> [DATA TO USE]:
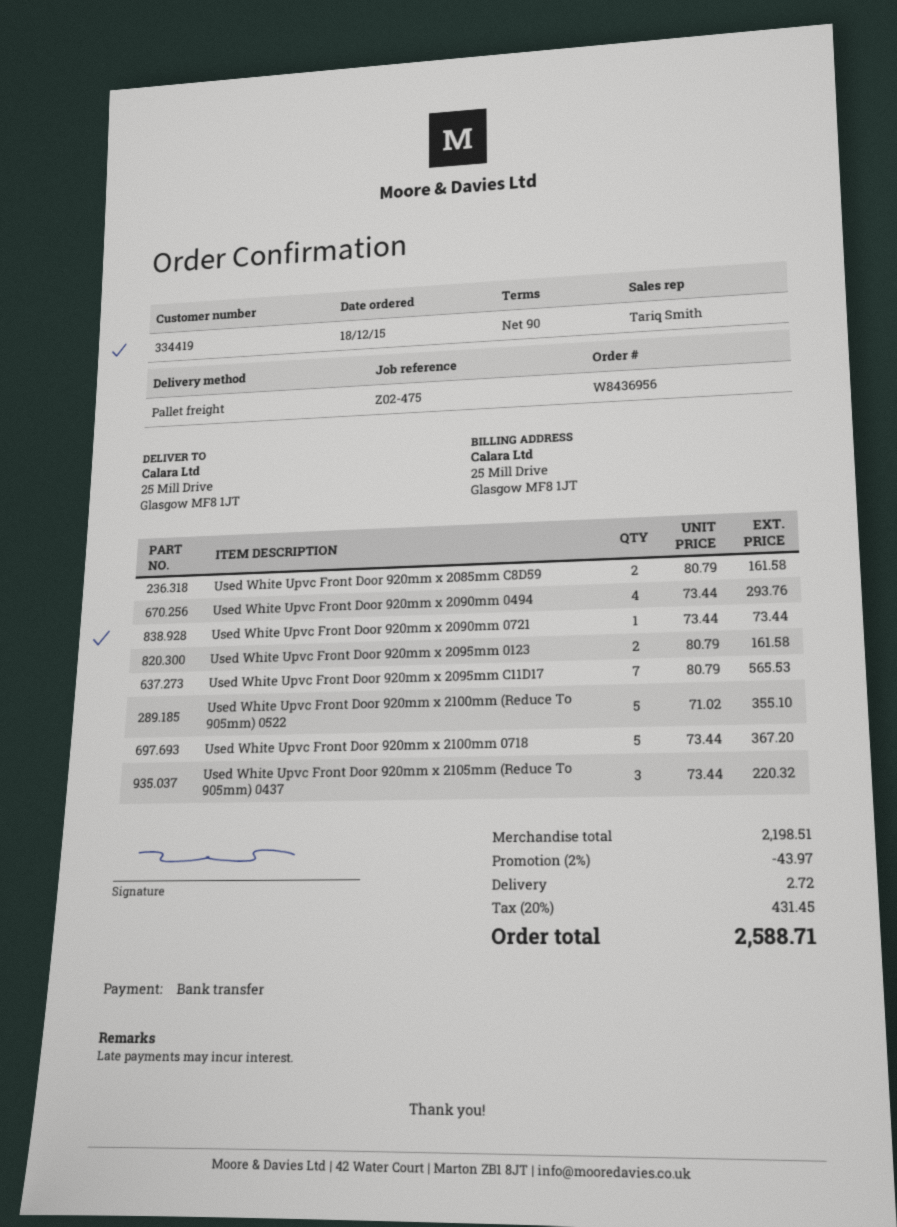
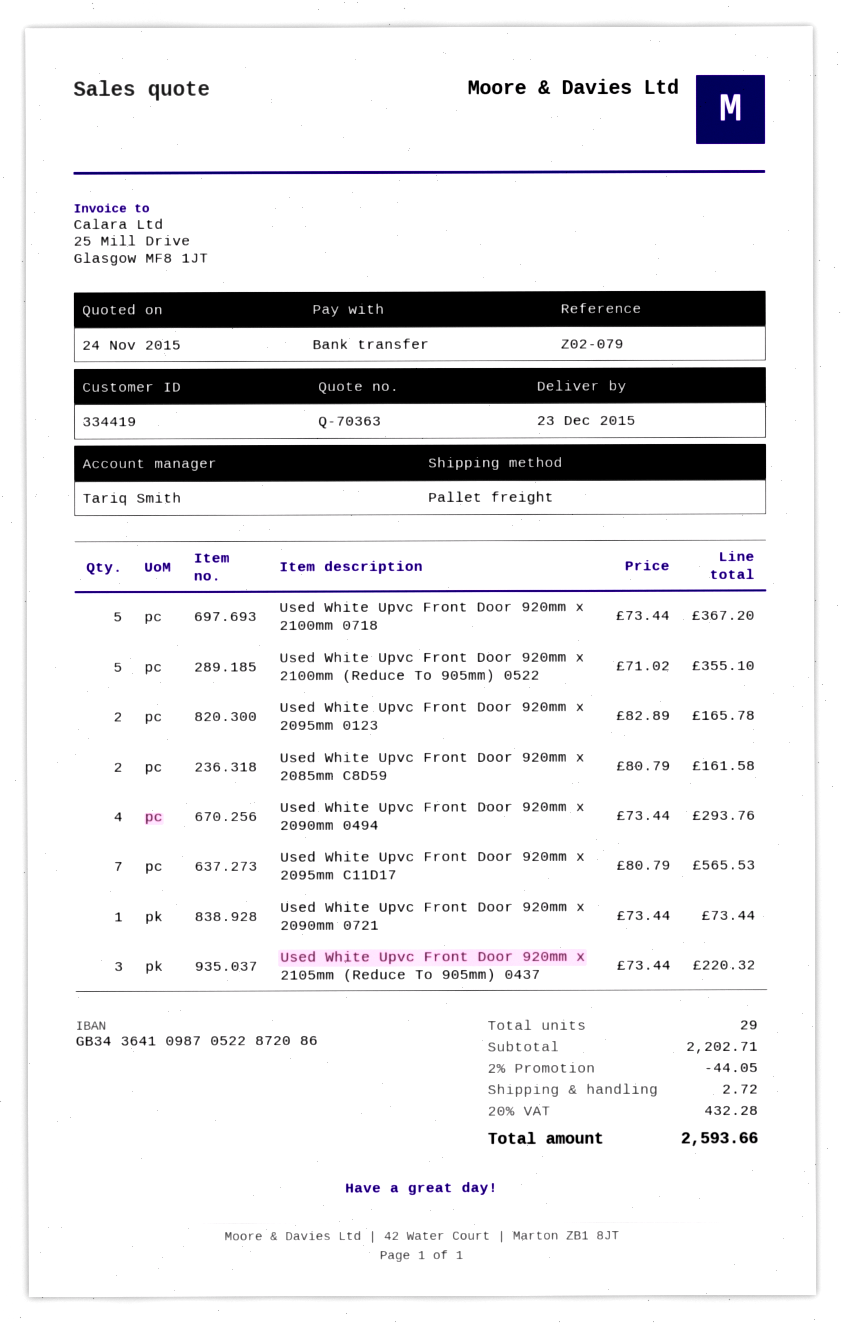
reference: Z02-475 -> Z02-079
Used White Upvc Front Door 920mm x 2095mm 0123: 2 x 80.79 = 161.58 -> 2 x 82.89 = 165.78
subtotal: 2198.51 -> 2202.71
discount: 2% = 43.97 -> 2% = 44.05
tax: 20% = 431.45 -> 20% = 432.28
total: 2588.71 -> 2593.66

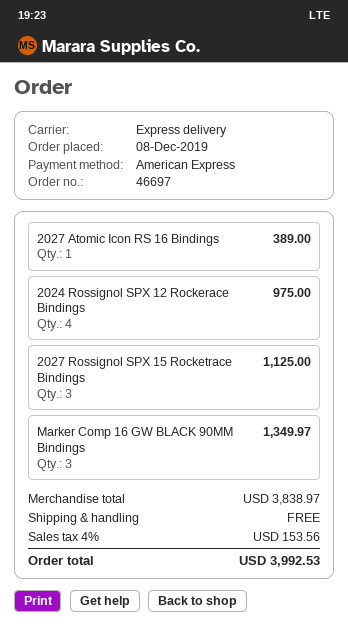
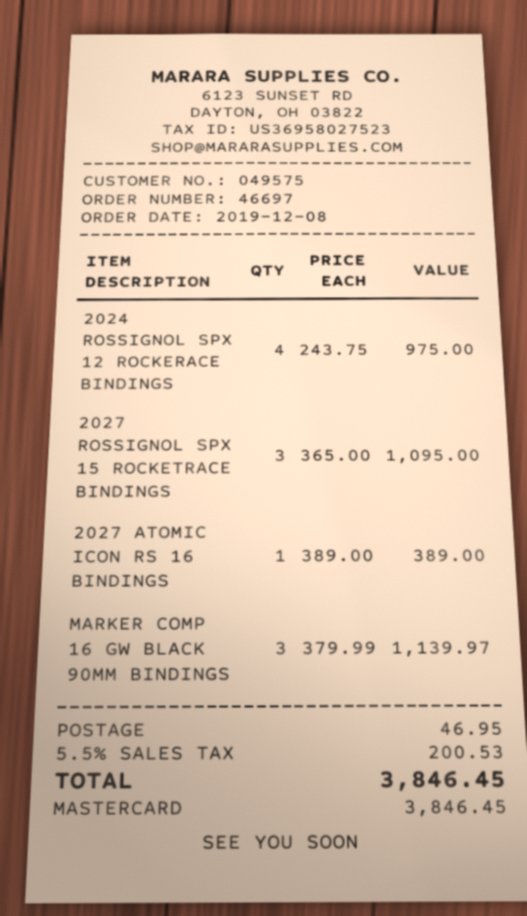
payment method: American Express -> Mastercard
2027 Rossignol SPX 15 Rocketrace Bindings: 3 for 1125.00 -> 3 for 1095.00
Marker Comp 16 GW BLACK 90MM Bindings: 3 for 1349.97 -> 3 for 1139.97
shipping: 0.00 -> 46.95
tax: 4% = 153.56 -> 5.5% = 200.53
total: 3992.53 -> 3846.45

> [WORK ORDER]:
Where a line in the entries holds "Bindings", copy that line.

> [SOLVED EXERCISE]:
2027 Rossignol SPX 15 Rocketrace Bindings: 3 for 1125.00 -> 3 for 1095.00
Marker Comp 16 GW BLACK 90MM Bindings: 3 for 1349.97 -> 3 for 1139.97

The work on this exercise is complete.